[TASK REQUIREMENTS] An exact copy of every entry below is needed.

Dataset records
- - - - -
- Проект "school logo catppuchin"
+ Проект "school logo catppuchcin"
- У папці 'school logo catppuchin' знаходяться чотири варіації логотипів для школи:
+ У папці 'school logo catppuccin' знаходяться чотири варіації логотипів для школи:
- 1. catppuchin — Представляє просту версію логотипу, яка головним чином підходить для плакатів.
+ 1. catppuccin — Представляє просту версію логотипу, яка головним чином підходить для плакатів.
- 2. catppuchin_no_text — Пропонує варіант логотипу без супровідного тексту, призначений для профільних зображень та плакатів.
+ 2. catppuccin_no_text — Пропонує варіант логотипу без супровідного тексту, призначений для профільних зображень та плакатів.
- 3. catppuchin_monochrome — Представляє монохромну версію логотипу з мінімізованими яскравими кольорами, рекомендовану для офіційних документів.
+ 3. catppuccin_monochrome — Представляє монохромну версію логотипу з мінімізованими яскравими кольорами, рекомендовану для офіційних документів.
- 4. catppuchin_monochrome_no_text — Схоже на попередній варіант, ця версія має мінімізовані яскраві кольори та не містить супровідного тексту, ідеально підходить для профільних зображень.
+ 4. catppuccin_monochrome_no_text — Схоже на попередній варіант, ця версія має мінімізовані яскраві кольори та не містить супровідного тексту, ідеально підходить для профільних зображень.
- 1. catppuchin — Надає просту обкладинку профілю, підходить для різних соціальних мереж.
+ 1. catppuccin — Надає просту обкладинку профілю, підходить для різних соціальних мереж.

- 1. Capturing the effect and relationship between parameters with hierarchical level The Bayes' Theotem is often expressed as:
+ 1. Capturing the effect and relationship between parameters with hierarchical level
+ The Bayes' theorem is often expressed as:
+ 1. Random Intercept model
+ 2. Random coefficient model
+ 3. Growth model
- - - - -
[TASK RESULT]
- Проект "school logo catppuchin"
+ Проект "school logo catppuchcin"
- У папці 'school logo catppuchin' знаходяться чотири варіації логотипів для школи:
+ У папці 'school logo catppuccin' знаходяться чотири варіації логотипів для школи:
- 1. catppuchin — Представляє просту версію логотипу, яка головним чином підходить для плакатів.
+ 1. catppuccin — Представляє просту версію логотипу, яка головним чином підходить для плакатів.
- 2. catppuchin_no_text — Пропонує варіант логотипу без супровідного тексту, призначений для профільних зображень та плакатів.
+ 2. catppuccin_no_text — Пропонує варіант логотипу без супровідного тексту, призначений для профільних зображень та плакатів.
- 3. catppuchin_monochrome — Представляє монохромну версію логотипу з мінімізованими яскравими кольорами, рекомендовану для офіційних документів.
+ 3. catppuccin_monochrome — Представляє монохромну версію логотипу з мінімізованими яскравими кольорами, рекомендовану для офіційних документів.
- 4. catppuchin_monochrome_no_text — Схоже на попередній варіант, ця версія має мінімізовані яскраві кольори та не містить супровідного тексту, ідеально підходить для профільних зображень.
+ 4. catppuccin_monochrome_no_text — Схоже на попередній варіант, ця версія має мінімізовані яскраві кольори та не містить супровідного тексту, ідеально підходить для профільних зображень.
- 1. catppuchin — Надає просту обкладинку профілю, підходить для різних соціальних мереж.
+ 1. catppuccin — Надає просту обкладинку профілю, підходить для різних соціальних мереж.

- 1. Capturing the effect and relationship between parameters with hierarchical level The Bayes' Theotem is often expressed as:
+ 1. Capturing the effect and relationship between parameters with hierarchical level
+ The Bayes' theorem is often expressed as:
+ 1. Random Intercept model
+ 2. Random coefficient model
+ 3. Growth model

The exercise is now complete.